Saturday, April 16, 2011
Week One of the Rest of My Life
Dear Precious Snow Pea,
It is 8:57pm, exactly one week to the minute since you were born and changed my life forever. The love and emotion I have experienced this past week are inexplicable in their depth. I always knew that I wanted you. I always knew that I loved you, even before you were conceived, even before your Daddy and I started the long journey to become your parents, even before I met your Daddy and knew that he was where my family would begin, before any of that I knew I wanted you more than anything in the world and that I loved you even more than that. But even knowing those things and feeling those things for as long as I have, still couldn't prepare me for the reality of having you really be here and the overwhelming love I have for you.
I feel unbelievably lucky to be your Mommy. You are so truly amazing in every way imaginable and I have often found myself staring at you this past week, wondering what I could have possibly done to deserve your presence in my life, to be able to call you daughter. For so long I feared I may never get the chance to meet you and I still can't believe you're here. It was a long and heartbreaking struggle for me and your Daddy, and now that you are here with us we truly know how worth every second of that journey was. I would face every challenge and endure every struggle all over again a thousand times if I had to, because there is no joy greater than you.

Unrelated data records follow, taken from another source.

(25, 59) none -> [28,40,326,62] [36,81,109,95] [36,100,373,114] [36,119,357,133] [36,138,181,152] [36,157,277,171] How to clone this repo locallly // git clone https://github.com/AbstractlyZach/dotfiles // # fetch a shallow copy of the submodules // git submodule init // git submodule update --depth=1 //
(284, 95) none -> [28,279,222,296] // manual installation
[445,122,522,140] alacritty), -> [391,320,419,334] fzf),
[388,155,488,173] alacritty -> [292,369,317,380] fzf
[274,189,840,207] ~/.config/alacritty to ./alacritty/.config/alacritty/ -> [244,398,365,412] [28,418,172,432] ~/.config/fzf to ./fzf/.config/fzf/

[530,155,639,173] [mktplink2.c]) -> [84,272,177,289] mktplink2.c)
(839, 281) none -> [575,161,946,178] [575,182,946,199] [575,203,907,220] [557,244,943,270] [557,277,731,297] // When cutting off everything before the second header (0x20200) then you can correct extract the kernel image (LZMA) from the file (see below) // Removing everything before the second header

I will always remember and cherish every second of my pregnancy, of our special time together while you grew and became the little person that you are now. I remember watching with hope and excitement the little white shimmer of you as an embryo on the ultrasound monitor as the doctor transferred you into my body. I remember the tears of joy in your daddy's eyes the day we first saw your tiny flickering heartbeat. I remember the awe with which we watched you grow and change with each doctor's visit and the sheer bliss at feeling you move and kick each and every time. I talked to you often, hugging my belly and telling you how much I loved you. The day we left for the hospital so that you could be born was bittersweet for me, because as I excited as I was to meet you face to face I also realized that I had had you to myself for nine months and now I would have to share you with the world.

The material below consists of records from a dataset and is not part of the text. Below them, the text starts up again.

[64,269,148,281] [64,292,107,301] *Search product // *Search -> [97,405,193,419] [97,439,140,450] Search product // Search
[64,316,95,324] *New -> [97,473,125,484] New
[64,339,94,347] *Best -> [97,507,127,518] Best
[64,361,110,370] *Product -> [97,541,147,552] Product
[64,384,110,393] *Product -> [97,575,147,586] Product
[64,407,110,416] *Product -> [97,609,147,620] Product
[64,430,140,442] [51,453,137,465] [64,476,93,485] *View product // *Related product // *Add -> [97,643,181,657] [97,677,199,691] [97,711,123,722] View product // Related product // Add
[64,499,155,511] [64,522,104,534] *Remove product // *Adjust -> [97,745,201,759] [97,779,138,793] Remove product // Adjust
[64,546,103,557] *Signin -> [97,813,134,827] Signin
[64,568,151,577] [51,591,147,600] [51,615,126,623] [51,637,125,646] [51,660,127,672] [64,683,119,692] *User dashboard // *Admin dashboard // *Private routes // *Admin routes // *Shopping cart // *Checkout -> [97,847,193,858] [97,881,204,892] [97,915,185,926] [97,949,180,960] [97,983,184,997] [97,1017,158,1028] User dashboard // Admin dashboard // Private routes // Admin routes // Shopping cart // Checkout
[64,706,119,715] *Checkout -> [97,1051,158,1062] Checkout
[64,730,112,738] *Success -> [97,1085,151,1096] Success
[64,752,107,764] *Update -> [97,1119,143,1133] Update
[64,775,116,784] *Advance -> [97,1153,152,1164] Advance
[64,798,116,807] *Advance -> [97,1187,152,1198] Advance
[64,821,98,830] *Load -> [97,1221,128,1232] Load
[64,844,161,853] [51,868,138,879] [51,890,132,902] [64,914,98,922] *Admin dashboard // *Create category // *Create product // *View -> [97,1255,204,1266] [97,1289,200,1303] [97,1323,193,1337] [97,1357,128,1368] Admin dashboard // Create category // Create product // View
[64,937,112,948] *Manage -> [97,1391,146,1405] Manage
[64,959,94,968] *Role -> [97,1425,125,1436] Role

And I will always remember that exact moment, when I saw you go from inside my tummy to out into the world. The second I saw your tiny body, I exhaled a breath I didn't even know I was holding and felt peace wash over me. When your daddy brought you to me so that I could meet you face to face, I immediately held on to you and snuggled as much of my body as I possibly could into yours. I wish I could explain how warm and comforted and at peace I felt in those brief seconds when you were in my arms for the first time. Now I have had one whole week of holding and cuddling you and each second of it is better than the last. In so many ways it feels as if you are still snug in my tummy, I admit to having phantom feelings of your movements and hiccups these past few days, but in so many others it seems as if you have always been here a part of our family and our lives. Either way, you have filled up our lives in ways I have only ever dreamed of, and although it's only been a week, I can only barely remember life without you in it.
I love you, Eliana, my precious daughter. I love that you have made Chad a daddy, me a mommy and us a family. This past week I have been so thrilled by every cry, sneeze, whimper, late night feeding and early morning diaper change. I hope you have enjoyed your first week of life because for me it has been nothing short of perfection.